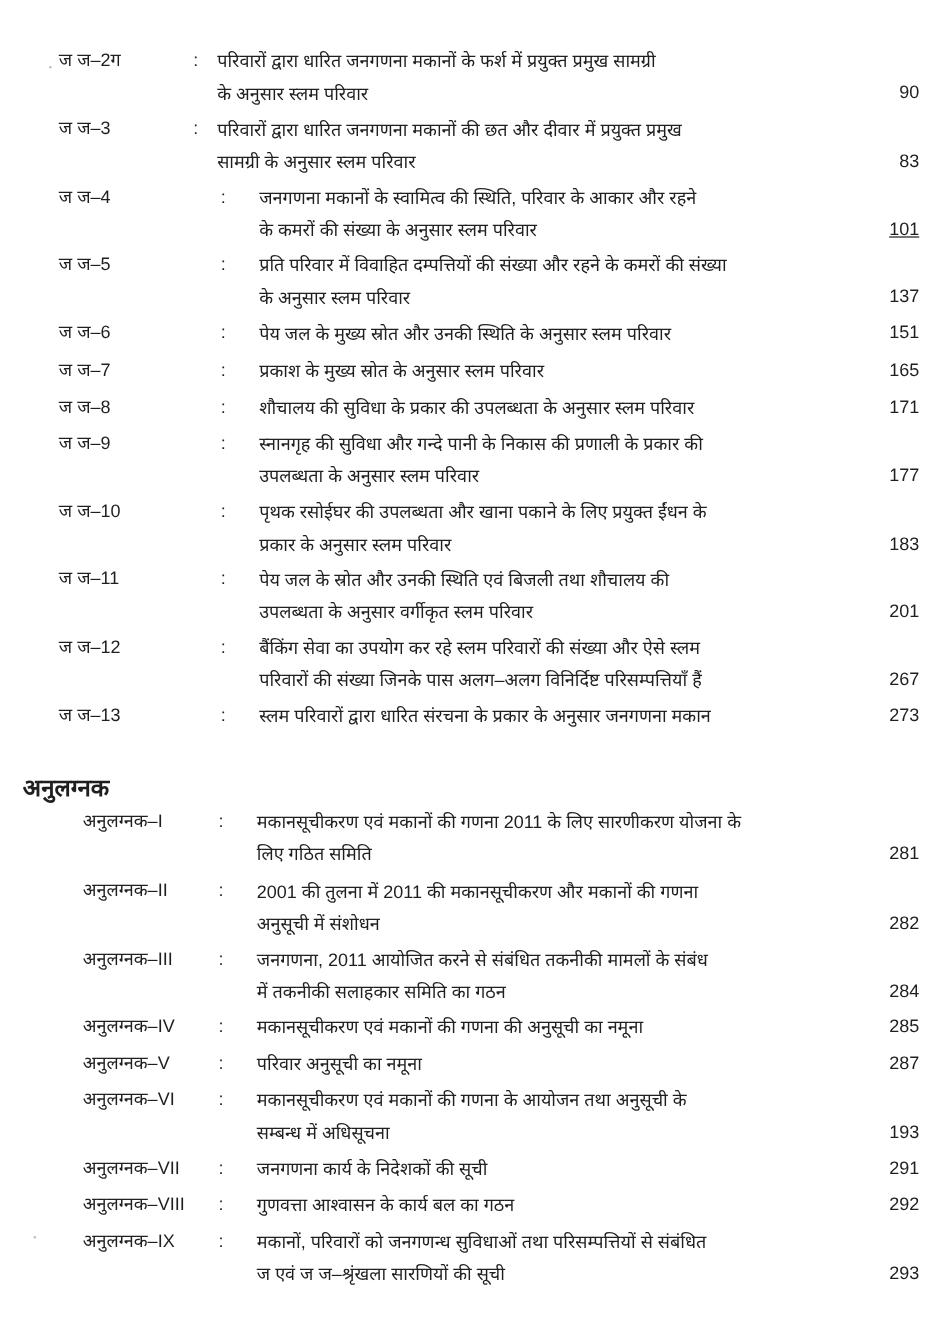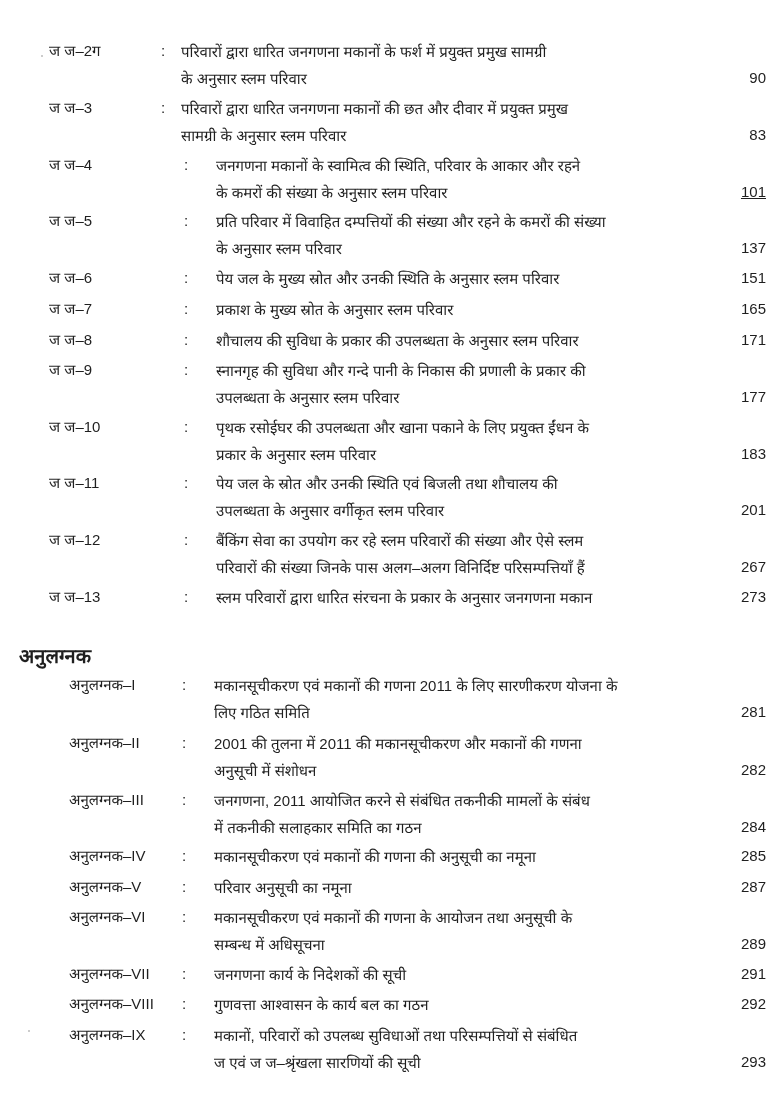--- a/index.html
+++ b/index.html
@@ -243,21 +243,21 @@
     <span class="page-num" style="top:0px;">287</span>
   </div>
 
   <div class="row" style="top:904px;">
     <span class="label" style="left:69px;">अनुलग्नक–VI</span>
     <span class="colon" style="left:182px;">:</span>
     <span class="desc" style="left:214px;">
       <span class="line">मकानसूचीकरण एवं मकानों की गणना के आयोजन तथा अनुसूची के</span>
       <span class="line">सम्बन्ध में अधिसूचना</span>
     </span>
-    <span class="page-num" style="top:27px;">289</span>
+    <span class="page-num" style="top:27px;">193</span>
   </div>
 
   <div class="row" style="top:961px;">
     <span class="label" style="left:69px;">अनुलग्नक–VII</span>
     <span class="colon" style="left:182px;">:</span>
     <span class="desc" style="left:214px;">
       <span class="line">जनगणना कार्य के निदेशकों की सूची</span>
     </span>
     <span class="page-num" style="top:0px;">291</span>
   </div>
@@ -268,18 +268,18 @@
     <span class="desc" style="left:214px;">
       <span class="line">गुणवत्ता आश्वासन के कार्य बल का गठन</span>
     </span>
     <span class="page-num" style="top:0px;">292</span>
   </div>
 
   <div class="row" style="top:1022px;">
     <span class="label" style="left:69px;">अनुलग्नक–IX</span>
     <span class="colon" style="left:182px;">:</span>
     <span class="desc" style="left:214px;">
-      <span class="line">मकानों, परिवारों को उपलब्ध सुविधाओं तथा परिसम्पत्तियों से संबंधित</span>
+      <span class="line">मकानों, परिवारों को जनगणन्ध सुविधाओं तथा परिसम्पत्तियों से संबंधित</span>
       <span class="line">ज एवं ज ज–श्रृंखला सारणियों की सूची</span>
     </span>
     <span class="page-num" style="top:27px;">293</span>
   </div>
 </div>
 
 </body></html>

» TASK OBJECTIVE: Copy each line of the data that includes the word "label".

» ANSWER SPACE:
     <span class="label" style="left:69px;">अनुलग्नक–VI</span>
     <span class="label" style="left:69px;">अनुलग्नक–VII</span>
     <span class="label" style="left:69px;">अनुलग्नक–IX</span>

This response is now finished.